● Your objective:
Search the data for the string "Sans", and report each line where it is found.

● Data for processing:
== Segment start ==

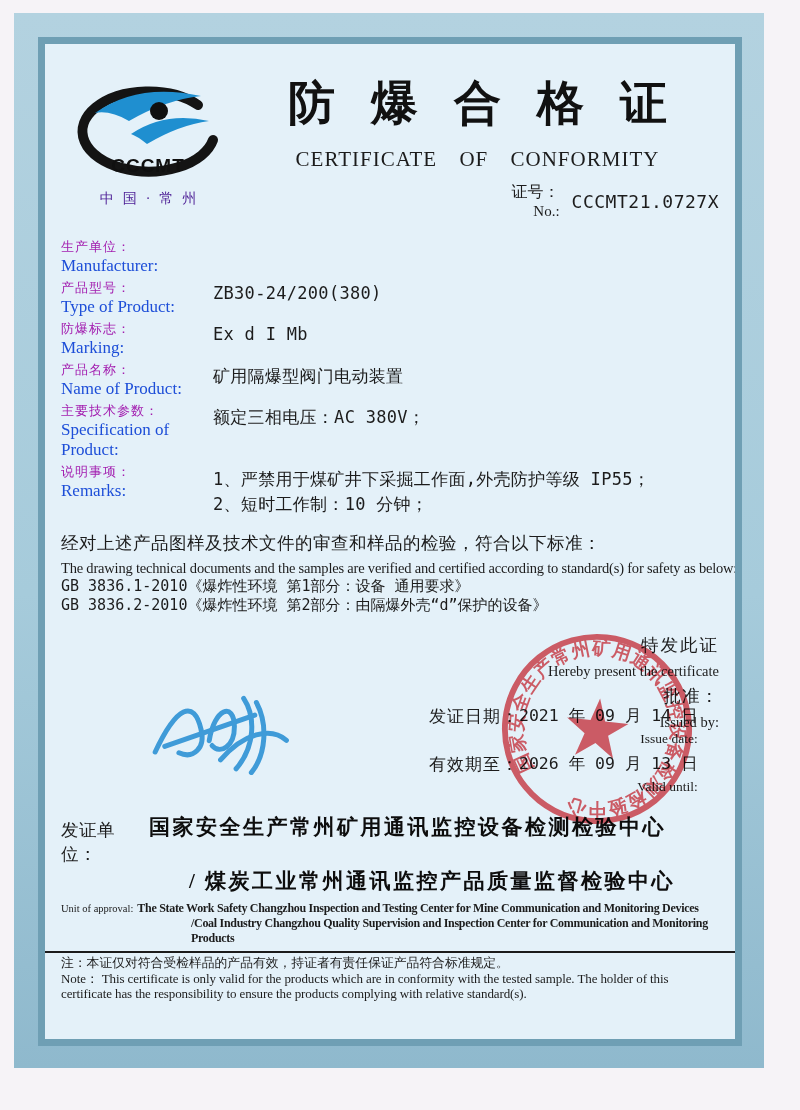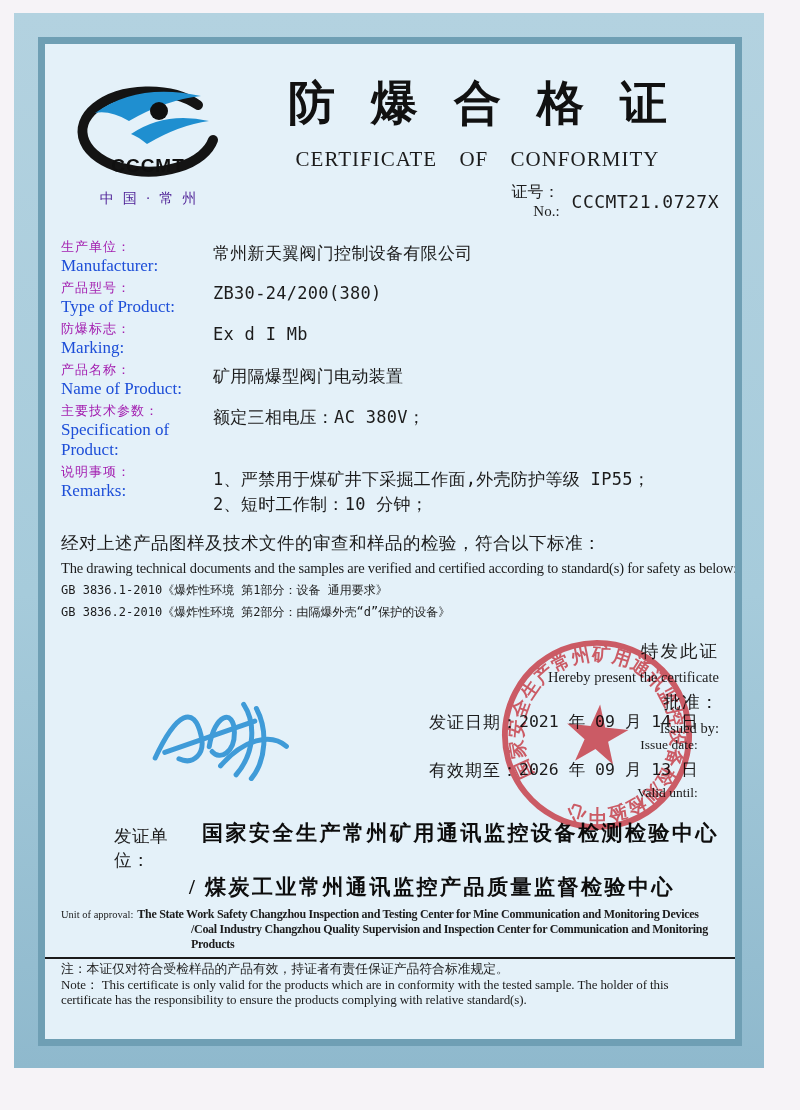--- a/index.html
+++ b/index.html
@@ -130,7 +130,6 @@
           <div class="lab-cn">生产单位：</div>
           <div class="lab-en">Manufacturer:</div>
         </div>
-        <div class="value">常州新天翼阀门控制设备有限公司</div>
       </div>
 
       <div class="row">

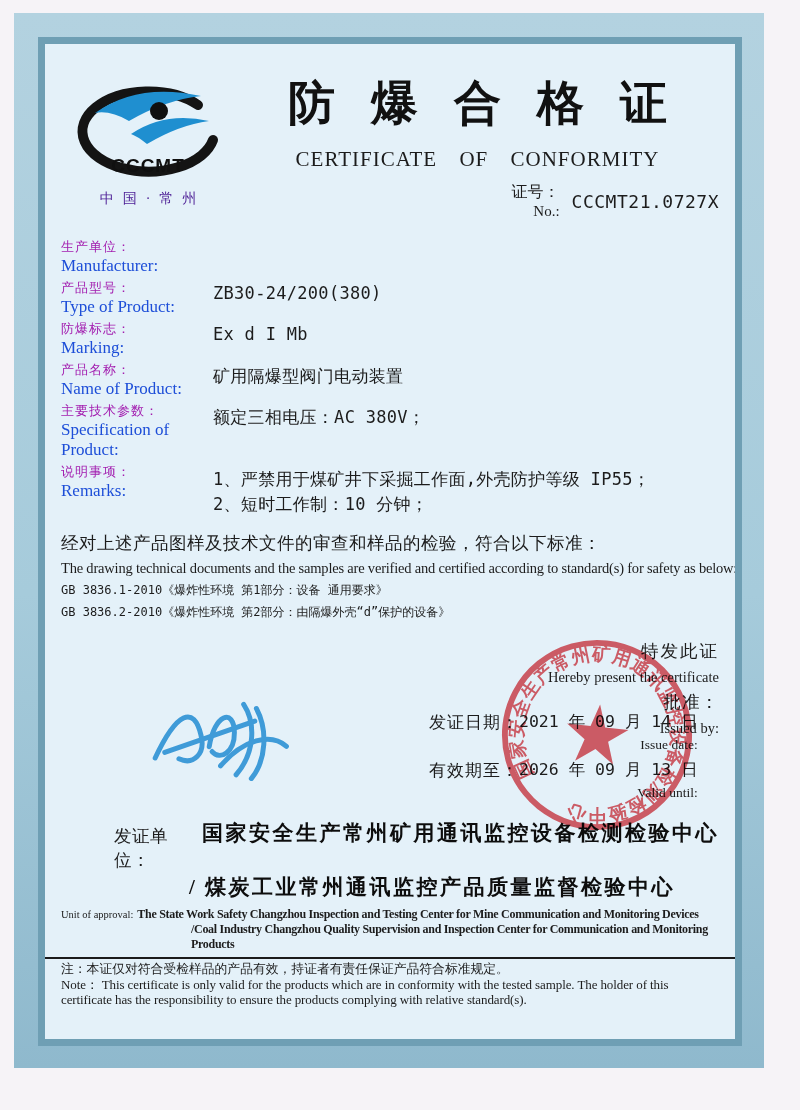--- a/index.html
+++ b/index.html
@@ -59,7 +59,7 @@
   .standards { margin-top: 14px; }
   .std-intro-cn { font-size: 17.5px; letter-spacing: 0.5px; }
   .std-intro-en { font-size: 14.5px; margin-top: 5px; letter-spacing: -0.2px; white-space: nowrap; }
-  .std-line { font-size: 12px; margin-top: 5px; font-family:"DejaVu Sans Mono","Liberation Mono",monospace; letter-spacing:0; }
+  .std-line { font-size: 15px; font-family:"DejaVu Sans Mono","Liberation Mono",monospace; letter-spacing:0; }
   
   .issue { position: relative; height: 178px; margin-top: 18px; text-align: right; }
   .present-cn { font-size: 17.5px; letter-spacing: 2px; }

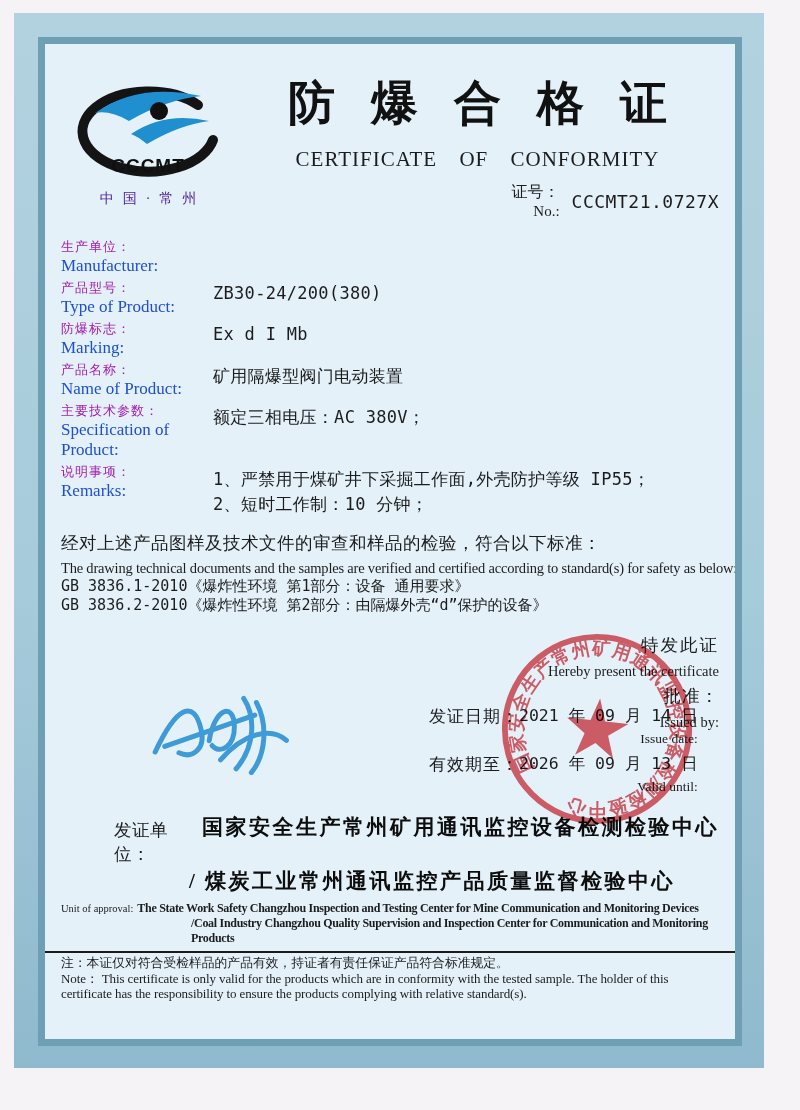--- a/index.html
+++ b/index.html
@@ -78,7 +78,7 @@
   }
   
   .approval { margin-top: 2px; }
-  .appr-line1 { display:flex; align-items:flex-start;justify-content:flex-end; }
+  .appr-line1 { display:flex; align-items:flex-start; }
   .appr-label { font-size: 17.5px; flex: 0 0 88px; padding-top: 5px; letter-spacing:0.5px; }
   .appr-cn { font-size: 21px; font-weight: bold; letter-spacing: 2.5px; white-space: nowrap; color:#0d0d0d; }
   .appr-cn2 { margin-left: 128px; margin-top: 1px; }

== Segment end ==

● Response box:
-  .std-line { font-size: 12px; margin-top: 5px; font-family:"DejaVu Sans Mono","Liberation Mono",monospace; letter-spacing:0; }
+  .std-line { font-size: 15px; font-family:"DejaVu Sans Mono","Liberation Mono",monospace; letter-spacing:0; }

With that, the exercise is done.